The Transportation Index is resting on its 6-Month trendline, if we pullback further, then I might expect a bounce off the descending red trendline. From there we may create a descending parallel price channel but at this juncture it's just speculation based on my many years of inexperience

___
Next up is the dangerously descending NASDAQ 100. Some folks may wonder why I track this Index instead of just the regular NASDAQ. Years ago I performed a study to see which of these two Indexes leads first. I found there were times when the NASDAQ 100 leads the NASDAQ by 1 day, it's a small edge we can use to our advantage. Case in point, with this recent pullback, the NASDAQ 100 topped out on March 6th while the NASDAQ topped out on March 7th.
With this chart, we see it's broken the 6-Month trendline and failed the re-test. Here we can see a clearly defined Left Shoulder followed by the Head with the proportions looking very good. Based on this speculation, we could expect to see a 50-75% bounce to form the Right Shoulder, before going back down to test the Neckline around the last week of May.

___
Now for the wildly watched S&P 500. Here, we have not tested the 6-Month trendline but we have a short-term Head & Shoulders pattern I'm giving a price objective of 1795-1775.
___
And lastly we have the Wilshire 4500. This beautiful chart has tested and closed just above its 6-Month trendline. Once again we see potential for a Head & Shoulders pattern with the Right Shoulder yet to be formed. if we can hold current levels, then I would like to see us crawl into the descending parallel price channel I've created, perhaps we could bounce around there for awhile.

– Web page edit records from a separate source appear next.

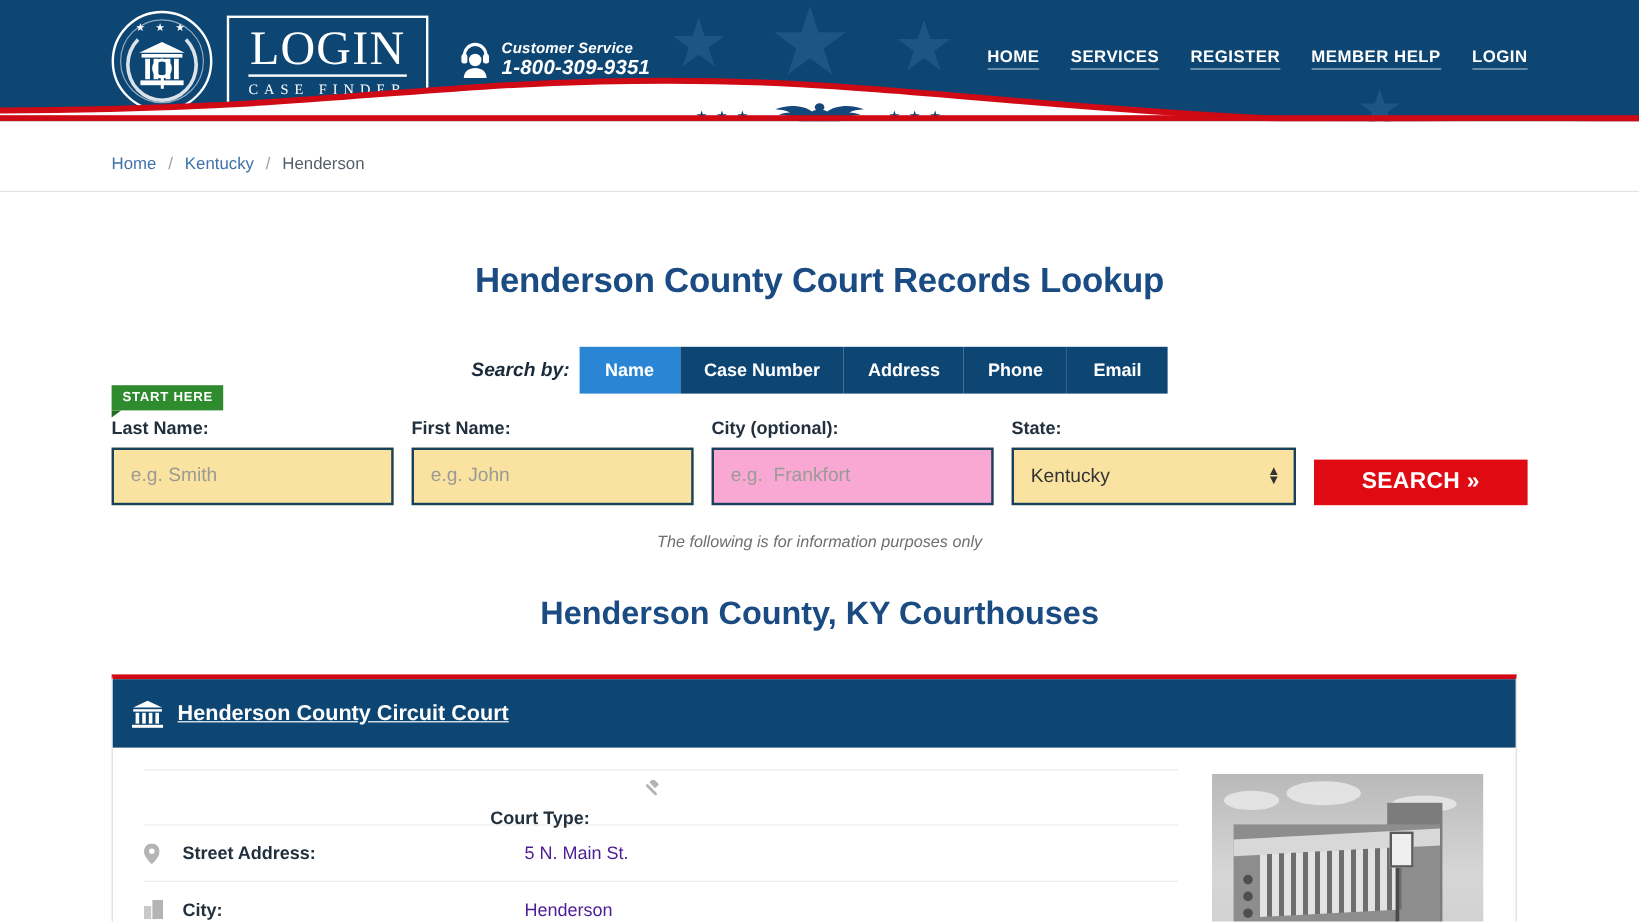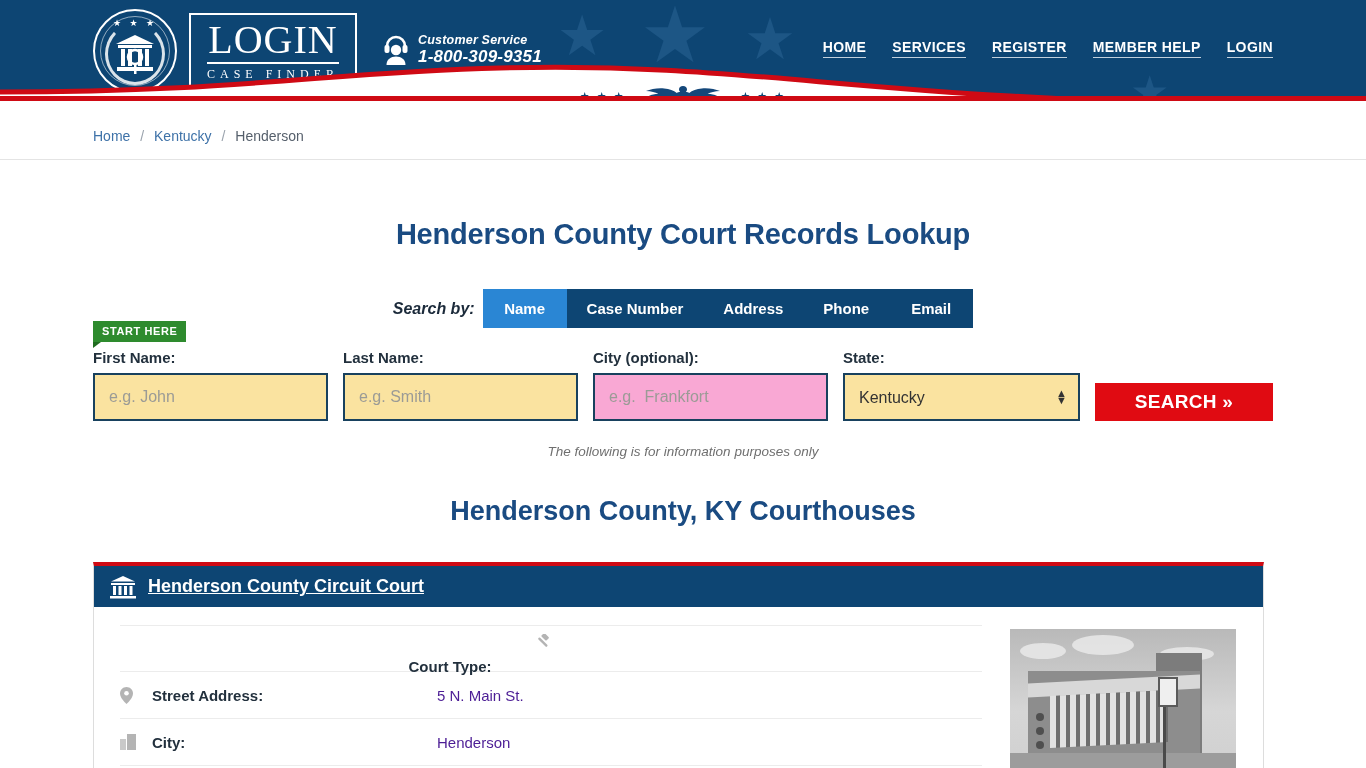--- a/index.html
+++ b/index.html
@@ -280,21 +280,21 @@
   
   .court-card {
     margin-top: 35px;
     border: 1px solid #dddddd;
     border-top: 4px solid #cf0a14;
     background: #fff;
     width: 1171px;
   }
   .card-head {
     background: #0d4573;
-    height: 41px;
+    height: 57px;
     display: flex;
     align-items: center;
     padding-left: 16px;
     width: 1169px;
   }
   .bank-icon { margin-right: 12px; display: block; }
   .card-head-link {
     color: #ffffff;
     font-size: 18px;
     font-weight: bold;
@@ -489,28 +489,28 @@
     <div class="tab">Case Number</div>
     <div class="tab">Address</div>
     <div class="tab">Phone</div>
     <div class="tab">Email</div>
   </div>
 
   <div class="search-form">
 
     <div class="start-here">START HERE</div>
 
+    <div class="field f-last">
+      <label class="field-label">Last Name:</label>
+      <input class="yellow" type="text" placeholder="e.g. Smith" style="">
+    </div>
+
     <div class="field f-first">
       <label class="field-label">First Name:</label>
       <input class="yellow" type="text" placeholder="e.g. John" style="">
-    </div>
-
-    <div class="field f-last">
-      <label class="field-label">Last Name:</label>
-      <input class="yellow" type="text" placeholder="e.g. Smith" style="">
     </div>
 
     <div class="field f-city">
       <label class="field-label">City (optional):</label>
       <input class="white" type="text" placeholder="e.g.  Frankfort" style="">
     </div>
 
     <div class="field f-state">
       <label class="field-label">State:</label>
       <div class="select-wrap">

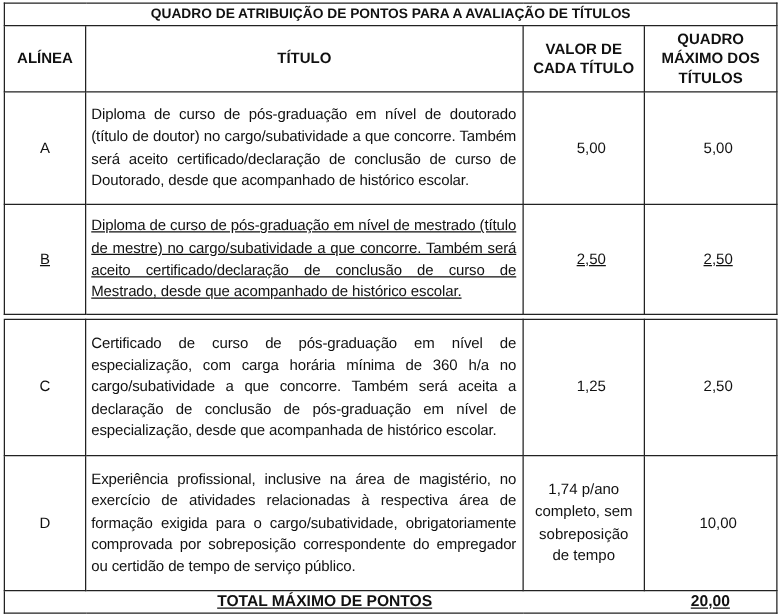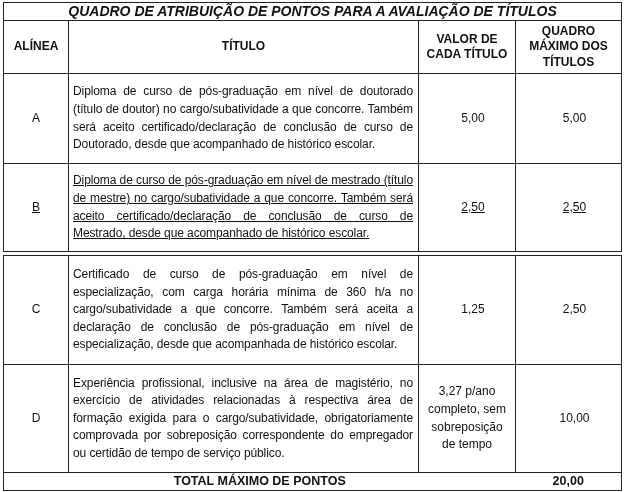--- a/index.html
+++ b/index.html
@@ -31,23 +31,22 @@
       vertical-align: middle;
       font-size: 12px;
       line-height: 17.6px;
     }
     th {
       font-weight: bold;
       text-align: center;
     }
     .title-cell {
       height: 17px;
-      font-size: 14px;
+      font-size: 11px;
       line-height: 17px;
-      font-style: italic;
     }
     .hdr-cell {
       height: 52px;
       line-height: 15.5px;
     }
     .alinea {
       text-align: center;
     }
     .desc {
       text-align: justify;
@@ -73,20 +72,21 @@
       border-left: none;
       border-right: none;
       background: #ffffff;
     }
     .total-row td {
       height: 17px;
       font-weight: bold;
       font-size: 12.5px;
       text-align: center;
       line-height: 17px;
+      text-decoration: underline;
     }
     .total-row .total-value {
       border-left: none;
     }
     .total-row .total-label {
       border-right: none;
     }
   </style>
 </head>
 <body>
@@ -131,21 +131,21 @@
     <tr class="row-c">
       <td class="alinea">C</td>
       <td class="desc">Certificado de curso de pós-graduação em nível de especialização, com carga horária mínima de 360 h/a no cargo/subatividade a que concorre. Também será aceita a declaração de conclusão de pós-graduação em nível de especialização, desde que acompanhada de histórico escolar.</td>
       <td class="val">1,25</td>
       <td class="val">2,50</td>
     </tr>
 
     <tr class="row-d">
       <td class="alinea">D</td>
       <td class="desc">Experiência profissional, inclusive na área de magistério, no exercício de atividades relacionadas à respectiva área de formação exigida para o cargo/subatividade, obrigatoriamente comprovada por sobreposição correspondente do empregador ou certidão de tempo de serviço público.</td>
-      <td class="val-multi" style="padding:0 6px;">3,27 p/ano completo, sem sobreposição de tempo</td>
+      <td class="val-multi" style="padding:0 6px;">1,74 p/ano completo, sem sobreposição de tempo</td>
       <td class="val">10,00</td>
     </tr>
 
     <tr class="total-row">
       <td colspan="3" class="total-label">TOTAL MÁXIMO DE PONTOS</td>
       <td class="total-value">20,00</td>
     </tr>
   </tbody>
     </table>
 </div>

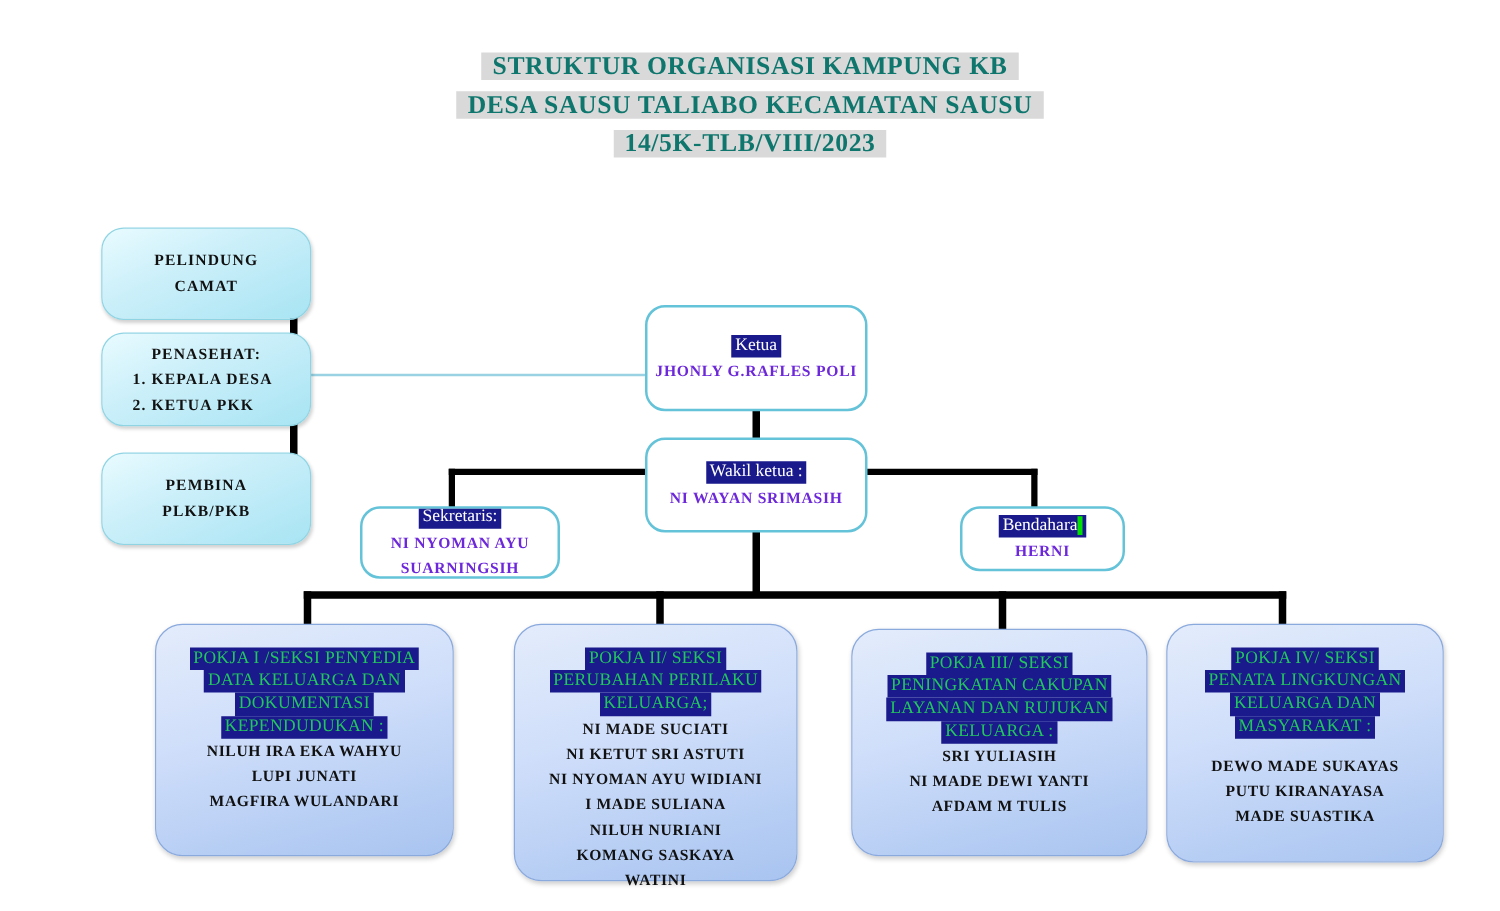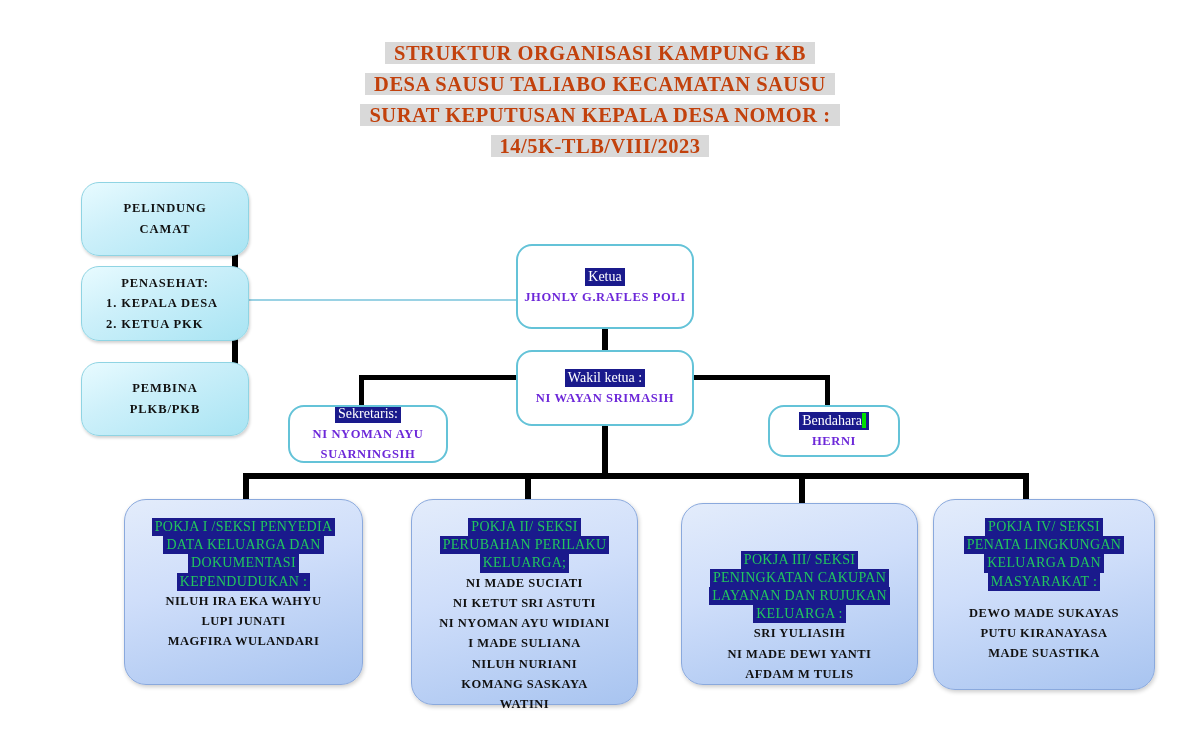--- a/index.html
+++ b/index.html
@@ -24,21 +24,21 @@
     width: 1200px;
     text-align: center;
   }
   #title-block .tline {
     display: block;
     line-height: 1.52;
     white-space: nowrap;
   }
   #title-block .tline span.hl {
     background: #d9d9d9;
-    color: #c2410c;
+    color: #0f766e;
     font-weight: bold;
     font-size: 20.5px;
     letter-spacing: 0.5px;
     padding: 0 9px;
   }
 
   
   .node {
     position: absolute;
     box-sizing: border-box;
@@ -139,21 +139,20 @@
   .conn.thin {
     background: #9ad2e4;
   }
 </style>
 </head>
 <body>
 
 <div id="title-block">
   <div class="tline"><span class="hl">STRUKTUR ORGANISASI KAMPUNG KB</span></div>
   <div class="tline"><span class="hl">DESA SAUSU TALIABO KECAMATAN SAUSU</span></div>
-  <div class="tline"><span class="hl">SURAT KEPUTUSAN KEPALA DESA NOMOR :</span></div>
   <div class="tline"><span class="hl">14/5K-TLB/VIII/2023</span></div>
 </div>
 
 <div class="conn" style="left:232px; top:219px; width:6px; height:180px;"></div>
 <div class="conn" style="left:219px; top:216px; width:19px; height:6px;"></div>
 <div class="conn" style="left:219px; top:393px; width:19px; height:6px;"></div>
 <div class="conn" style="left:212px; top:297px; width:28px; height:6px;"></div>
 
 <div class="conn thin" style="left:238px; top:299px; width:280px; height:2px;"></div>
 
@@ -233,21 +232,21 @@
   <span class="hdr">KELUARGA;</span>
   <div class="mem">NI MADE SUCIATI</div>
   <div class="mem">NI KETUT SRI ASTUTI</div>
   <div class="mem">NI NYOMAN AYU WIDIANI</div>
   <div class="mem">I MADE SULIANA</div>
   <div class="mem">NILUH NURIANI</div>
   <div class="mem">KOMANG SASKAYA</div>
   <div class="mem">WATINI</div>
 </div>
 
-<div class="node pokja" style="left:681px; top:503px; width:237px; height:182px;justify-content:flex-end;">
+<div class="node pokja" style="left:681px; top:503px; width:237px; height:182px;">
   <span class="hdr">POKJA III/ SEKSI</span>
   <span class="hdr">PENINGKATAN CAKUPAN</span>
   <span class="hdr">LAYANAN DAN RUJUKAN</span>
   <span class="hdr">KELUARGA :</span>
   <div class="mem">SRI YULIASIH</div>
   <div class="mem">NI MADE DEWI YANTI</div>
   <div class="mem">AFDAM M TULIS</div>
 </div>
 
 <div class="node pokja" style="left:933px; top:499px; width:222px; height:191px;">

For those of you looking for some advice, I have the following words to offer.
Here are some of the warning signs we've received thus far, this year.
1) The first 3 days of January closed down
2) The Month of January closed down
3) The December Low indicator was triggered on 3 February
4) The Russell 2000 topped out on March 4th (a month before the S&P 500)
While we cannot predict future prices, we can say that this last round of price action was not surprising in the least. If we watch price and volume across multiple indexes and timeframes, the warning signs reveal themselves more often than not. Combine this with seasonality (read your Traders Almanac) and we have a fairly reliable way to keep ourselves out of trouble. But having information and executing trades are two different things, we should all "Plan our work and work our plan."
For those of you who have absorbed the pain and are wondering if you should bail out, the best advice I have is to trade until you can sleep. It may sound like stupid advice, but it works for me so I use it. As an example, I've been invested in the C&S funds a total of 17 of 72 trading days, just 24% of the time and I sleep well. Don't get me wrong, I've stomached some steep pullbacks in the past but it burned me up real bad, so for my trading style I'd rather just get out and let the markets settle down.
Looking out to the long-term, I might expect the markets to rally into the end of May, with the tradtional "Sell in May and go away" season taking us down until the June/July summer rally. In the short-term I expect to enter on Monday or Tuesday but I do not know how long the trade will last. Right now, capital preservation is more important than risk, so the trade may only last a few days at best.